Re: generic plans and "initial" pruning - Mailing list pgsql-hackers

From Amit Langote
Subject Re: generic plans and "initial" pruning
Date
Msg-id CA+HiwqEP3j25702EeergM7o8GqC79Dx-3gHKnvfa8oRJiXBDgA@mail.gmail.com
Whole thread Raw
In response to Re: generic plans and "initial" pruning  (Amit Langote <amitlangote09@gmail.com>)
Responses Re: generic plans and "initial" pruning  (Amit Langote <amitlangote09@gmail.com>)
List pgsql-hackers
While chatting with Robert about this patch set, he suggested that it
would be better to break out some executor refactoring changes from
the main patch (0003) into a separate patch.  To wit, the changes to
make the PlanState tree cleanup in ExecEndPlan() non-recursive by
walking a flat list of PlanState nodes instead of the recursive tree
walk that ExecEndNode() currently does.  That allows us to cleanly
handle the cases where the PlanState tree is only partially
constructed when ExecInitNode() detects in the middle of its
construction that the plan tree is no longer valid after receiving and
processing an invalidation message on locking child tables.  Or at
least more cleanly than the previously proposed approach of adjusting
ExecEndNode() subroutines for the individual node types to gracefully
handle such partially initialized PlanState trees.

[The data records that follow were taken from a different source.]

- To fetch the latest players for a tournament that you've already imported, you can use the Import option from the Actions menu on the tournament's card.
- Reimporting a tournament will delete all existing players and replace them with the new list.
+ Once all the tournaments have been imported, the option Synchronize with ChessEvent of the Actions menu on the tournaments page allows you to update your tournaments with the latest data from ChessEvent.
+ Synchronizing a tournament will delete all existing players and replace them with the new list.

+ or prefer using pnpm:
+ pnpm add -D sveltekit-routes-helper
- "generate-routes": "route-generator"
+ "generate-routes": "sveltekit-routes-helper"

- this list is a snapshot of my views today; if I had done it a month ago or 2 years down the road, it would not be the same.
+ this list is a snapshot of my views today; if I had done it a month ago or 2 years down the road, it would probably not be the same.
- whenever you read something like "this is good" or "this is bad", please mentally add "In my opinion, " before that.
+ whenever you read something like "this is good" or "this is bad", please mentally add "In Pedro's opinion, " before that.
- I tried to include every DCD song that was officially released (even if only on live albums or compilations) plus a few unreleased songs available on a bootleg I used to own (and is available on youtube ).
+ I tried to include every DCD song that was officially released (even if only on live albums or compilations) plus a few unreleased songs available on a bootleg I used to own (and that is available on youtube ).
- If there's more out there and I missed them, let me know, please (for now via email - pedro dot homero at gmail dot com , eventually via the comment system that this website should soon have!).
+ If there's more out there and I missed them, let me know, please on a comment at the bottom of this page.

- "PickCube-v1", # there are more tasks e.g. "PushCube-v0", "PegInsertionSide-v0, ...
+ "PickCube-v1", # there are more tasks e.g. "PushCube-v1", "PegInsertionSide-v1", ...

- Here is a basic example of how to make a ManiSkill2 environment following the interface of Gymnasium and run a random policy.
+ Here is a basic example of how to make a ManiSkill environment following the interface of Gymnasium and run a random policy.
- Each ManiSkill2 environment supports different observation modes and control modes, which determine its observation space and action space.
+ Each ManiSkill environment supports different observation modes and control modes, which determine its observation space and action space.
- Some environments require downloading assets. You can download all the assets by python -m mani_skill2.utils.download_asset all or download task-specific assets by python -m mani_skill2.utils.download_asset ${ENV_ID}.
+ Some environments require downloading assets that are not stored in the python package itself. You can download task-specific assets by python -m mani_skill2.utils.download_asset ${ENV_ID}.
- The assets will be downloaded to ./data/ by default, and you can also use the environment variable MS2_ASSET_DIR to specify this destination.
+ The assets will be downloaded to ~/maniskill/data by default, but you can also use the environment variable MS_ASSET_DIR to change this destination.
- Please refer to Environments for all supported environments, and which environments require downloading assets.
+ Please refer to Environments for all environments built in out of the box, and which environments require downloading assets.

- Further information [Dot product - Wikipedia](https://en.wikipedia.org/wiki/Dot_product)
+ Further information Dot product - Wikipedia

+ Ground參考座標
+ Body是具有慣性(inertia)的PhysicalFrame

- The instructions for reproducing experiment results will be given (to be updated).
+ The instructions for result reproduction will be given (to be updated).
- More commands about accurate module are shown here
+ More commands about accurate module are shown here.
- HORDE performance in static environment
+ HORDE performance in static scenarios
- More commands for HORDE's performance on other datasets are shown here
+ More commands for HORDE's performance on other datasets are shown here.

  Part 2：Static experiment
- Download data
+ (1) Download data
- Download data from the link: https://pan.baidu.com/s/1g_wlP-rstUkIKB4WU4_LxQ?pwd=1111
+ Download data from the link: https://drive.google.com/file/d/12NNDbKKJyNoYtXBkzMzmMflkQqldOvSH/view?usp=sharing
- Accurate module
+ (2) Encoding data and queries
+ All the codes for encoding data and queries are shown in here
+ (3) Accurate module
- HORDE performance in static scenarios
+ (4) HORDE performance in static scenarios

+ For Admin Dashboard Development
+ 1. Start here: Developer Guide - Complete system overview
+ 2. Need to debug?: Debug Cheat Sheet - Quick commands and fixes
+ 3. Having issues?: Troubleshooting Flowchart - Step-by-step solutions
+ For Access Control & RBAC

With the new approach, node type specific subroutines of ExecEndNode()
need not close its child nodes, because ExecEndPlan() would close each
node that would have been initialized directly.  I couldn't find any
instance of breakage by this decoupling of child node cleanup from
their parent node's cleanup.  Comments in ExecEndGather() and
ExecEndGatherMerge() appear to suggest that outerPlan must be closed
before the local cleanup:

 void
 ExecEndGather(GatherState *node)
 {
-   ExecEndNode(outerPlanState(node));  /* let children clean up first */
+   /* outerPlan is closed separately. */
    ExecShutdownGather(node);
    ExecFreeExprContext(&node->ps);

But I don't think there's a problem, because what ExecShutdownGather()
does seems entirely independent of cleanup of outerPlan.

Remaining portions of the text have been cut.